O preço da arroba do bezerro na parcial de janeiro de 2026 alcançou o maior patamar nominal para o período do ano.
O preço da arroba do bezerro (Cepea, Mato Grosso do Sul) alcançou, na parcial de janeiro de 2026, o maior valor nominal para o período do ano, muito acima do recorde anterior para um mês de janeiro, de 2022, como mostram os dados da primeira Figura.
A Figura apresenta os dados médios nominais do preço do bezerro (Cepea, Mato Grosso do Sul), em Reais por arroba, nos meses de janeiro, entre 2010 e a parcial de 2026 (até o dia 20).

O preço da arroba do bezerro renovou a máxima para um mês de janeiro na parcial de 2026 e, acumulando o segundo ano consecutivo de alta no período do ano (Figura acima).
O interessante é observar que o preço do bezerro iniciou 2026 muito acima do valor nominal praticado no mesmo período de 2025 (segunda Figura). Isso porque o preço do bezerro (Cepea, Mato Grosso do Sul) iniciou 2026 em patamares próximos de R$440,0 por arroba, enquanto em janeiro de 2025 o valor oscilava abaixo de R$400,0 por arroba.
A Figura ilustra a evolução diária do preço nominal do bezerro (Cepea, Mato Grosso do Sul), avaliado em Reais por arroba, desde 2024.

Por outro lado, o preço do bezerro na parcial de janeiro de 2026 (até o dia 20) foi de, em média, R$440,3 por arroba, valor pouco abaixo da média nominal de dezembro de 2025 e, interrompendo uma sequência de cinco meses consecutivos de valorização, como mostram os dados da terceira Figura.
A Figura apresenta os dados médios nominais do preço do bezerro (Cepea, Mato Grosso do Sul), em Reais por arroba, entre janeiro de 2020 e a parcial de janeiro de 2026 (até o dia 20).

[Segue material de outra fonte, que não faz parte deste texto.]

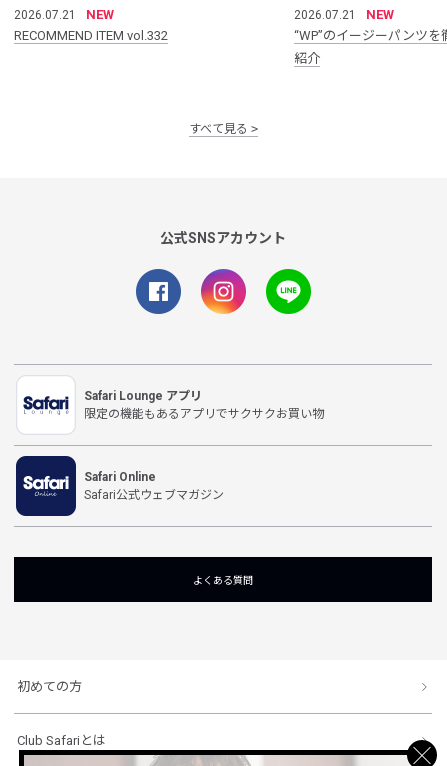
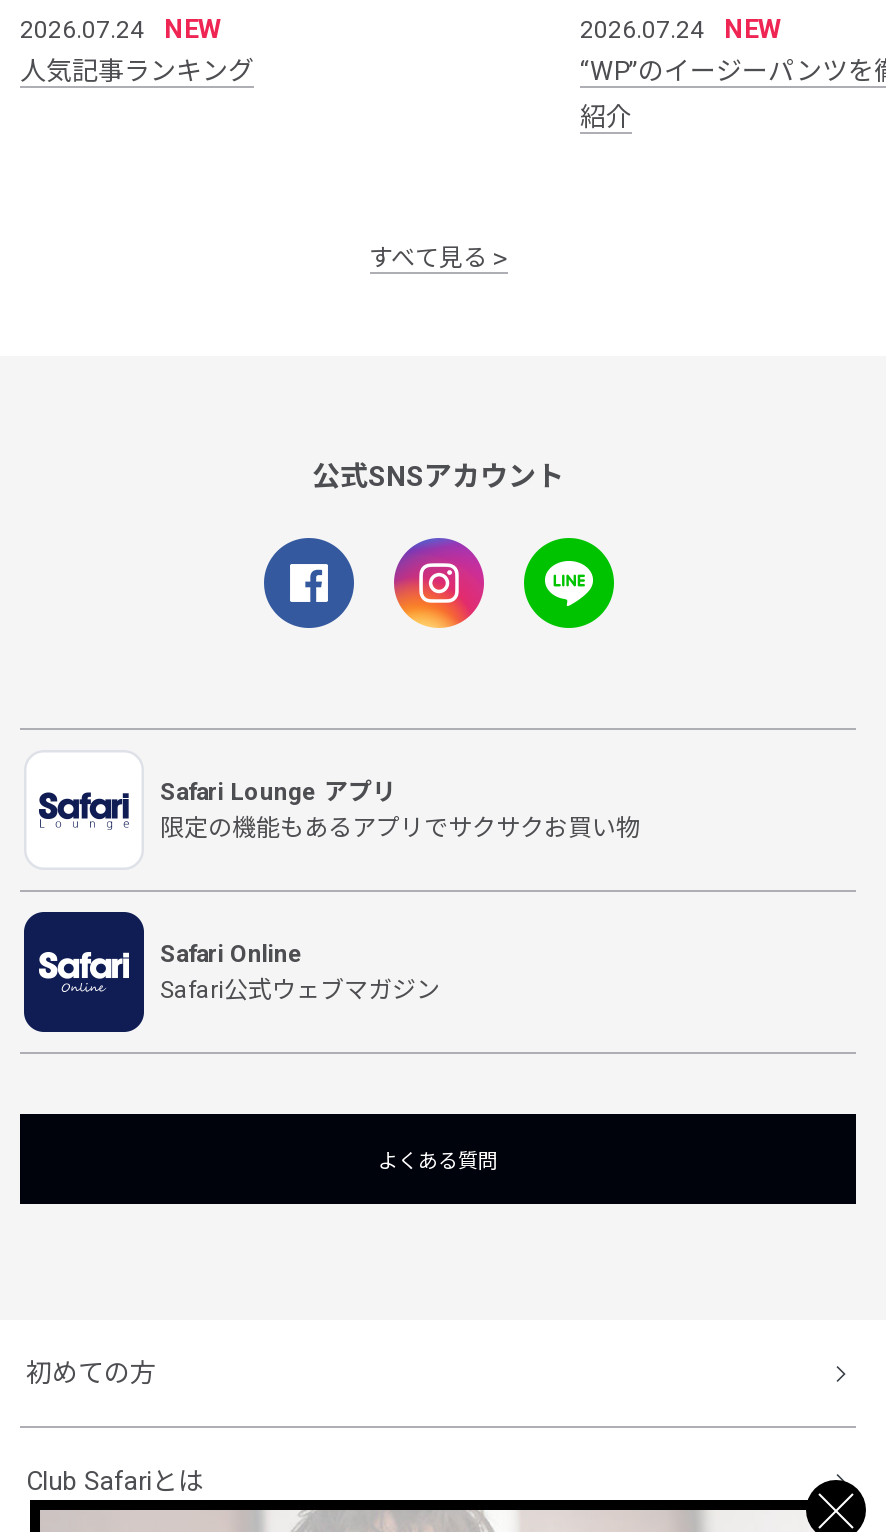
[14,7,114,22] 2026.07.21 NEW -> [20,14,220,44] 2026.07.24 NEW
[294,7,394,22] 2026.07.21 NEW -> [580,14,780,44] 2026.07.24 NEW
[14,28,168,43] RECOMMEND ITEM vol.332 -> [20,56,254,86] 人気記事ランキング

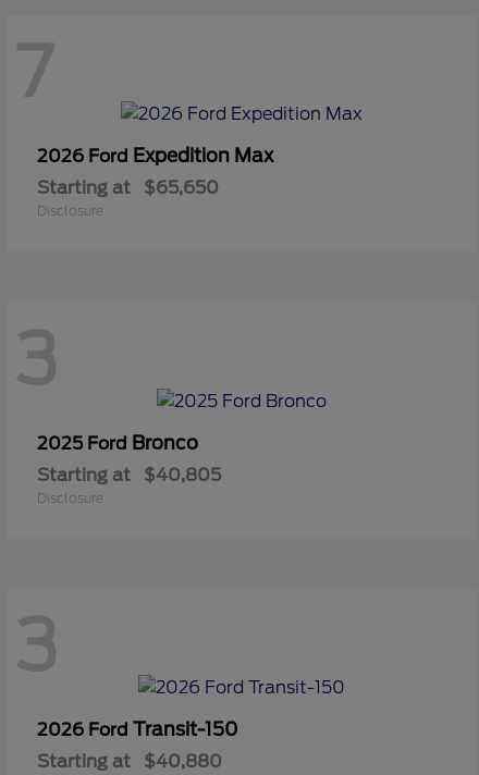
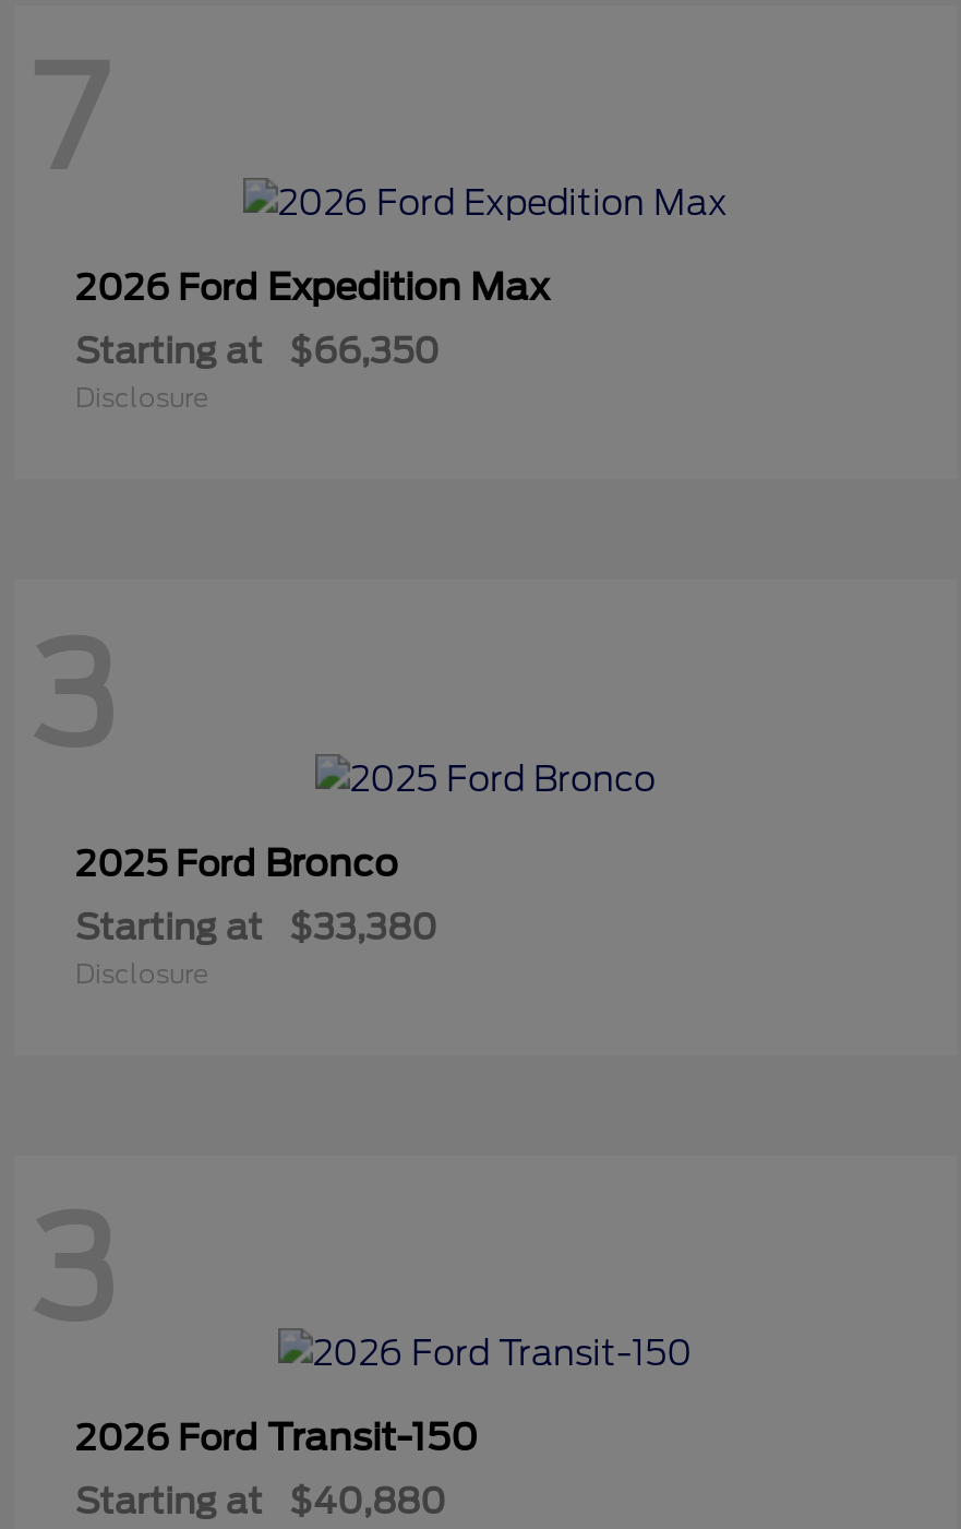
[37,178,219,198] Starting at $65,650 -> [75,331,440,372] Starting at $66,350
[37,464,221,485] Starting at $40,805 -> [75,906,437,948] Starting at $33,380

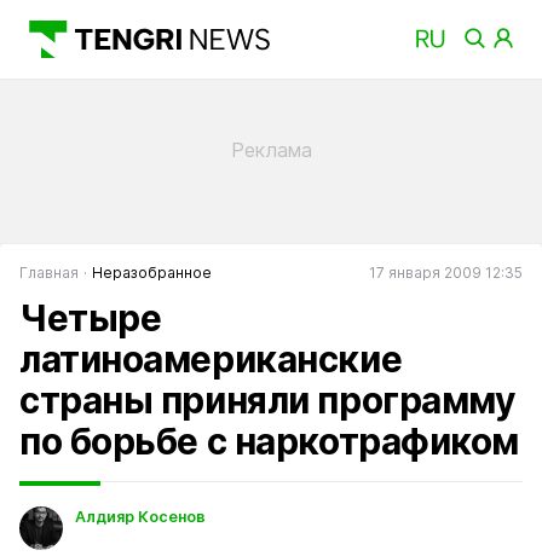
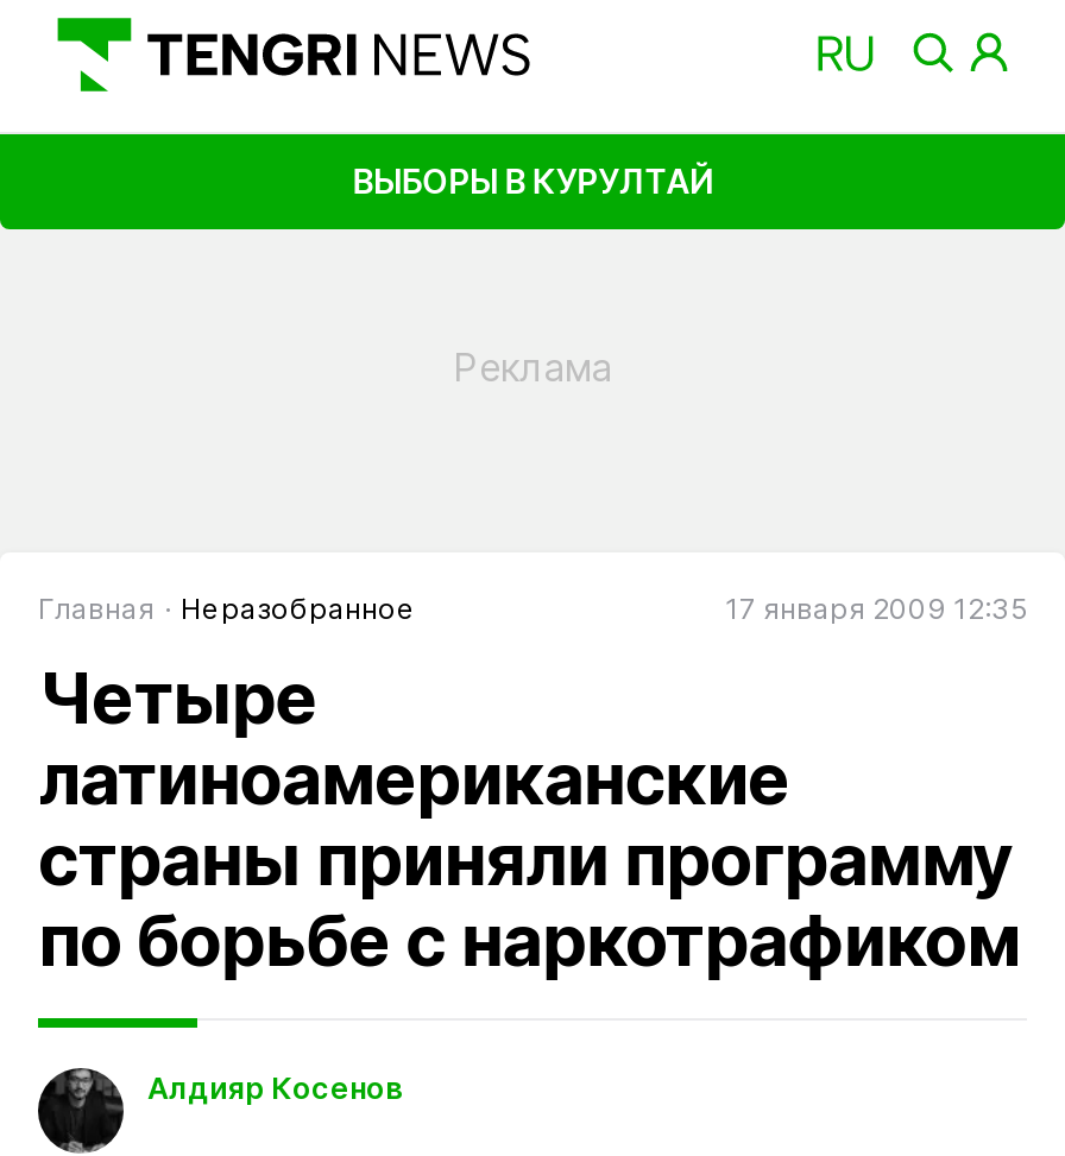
none -> [352,160,713,200] ВЫБОРЫ В КУРУЛТАЙ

E assim como o preço da arroba do bezerro alcançou o maior patamar para um mês de janeiro na parcial de 2026, o ágio do bezerro em relação ao boi gordo também alcançou o maior patamar para um mês de janeiro, em 2026. Clique aqui e saiba mais!
O ano de 2026 começou com o preço do bezerro descolado do boi gordo. No entanto, o preço do boi gordo voltou a subir e na parcial de janeiro (20) alcançou o maior patamar desde o final da primeira quinzena de dezembro (clique aqui).
A expectativa é de uma oferta de animais prontos para o abate mais restrita ao longo do ano. E em janeiro, a partir da segunda quinzena do mês, a oferta se mostra mais enxuta.
Além da menor intenção de venda do produtor devido ao clima mais favorável, a disponibilidade de animais para o abate deve ser menor, tanto pela menor intenção de venda de fêmeas frente a alta no preço das categorias de reposição, como pela menor quantidade de machos para o abate devido ao forte aumento do abate de fêmeas ao longo dos últimos anos (clique aqui).
E apesar das incertezas principalmente com relação a China (clique aqui), a venda de carne bovina do Brasil para o mercado internacional deve renovar a máxima para um mês de janeiro, em 2026 (clique aqui). O consumo doméstico também foi melhor que o esperado na primeira metade de janeiro (clique aqui) e com perspectiva de se manter mais aquecido em um ano de eleição e Copa do Mundo.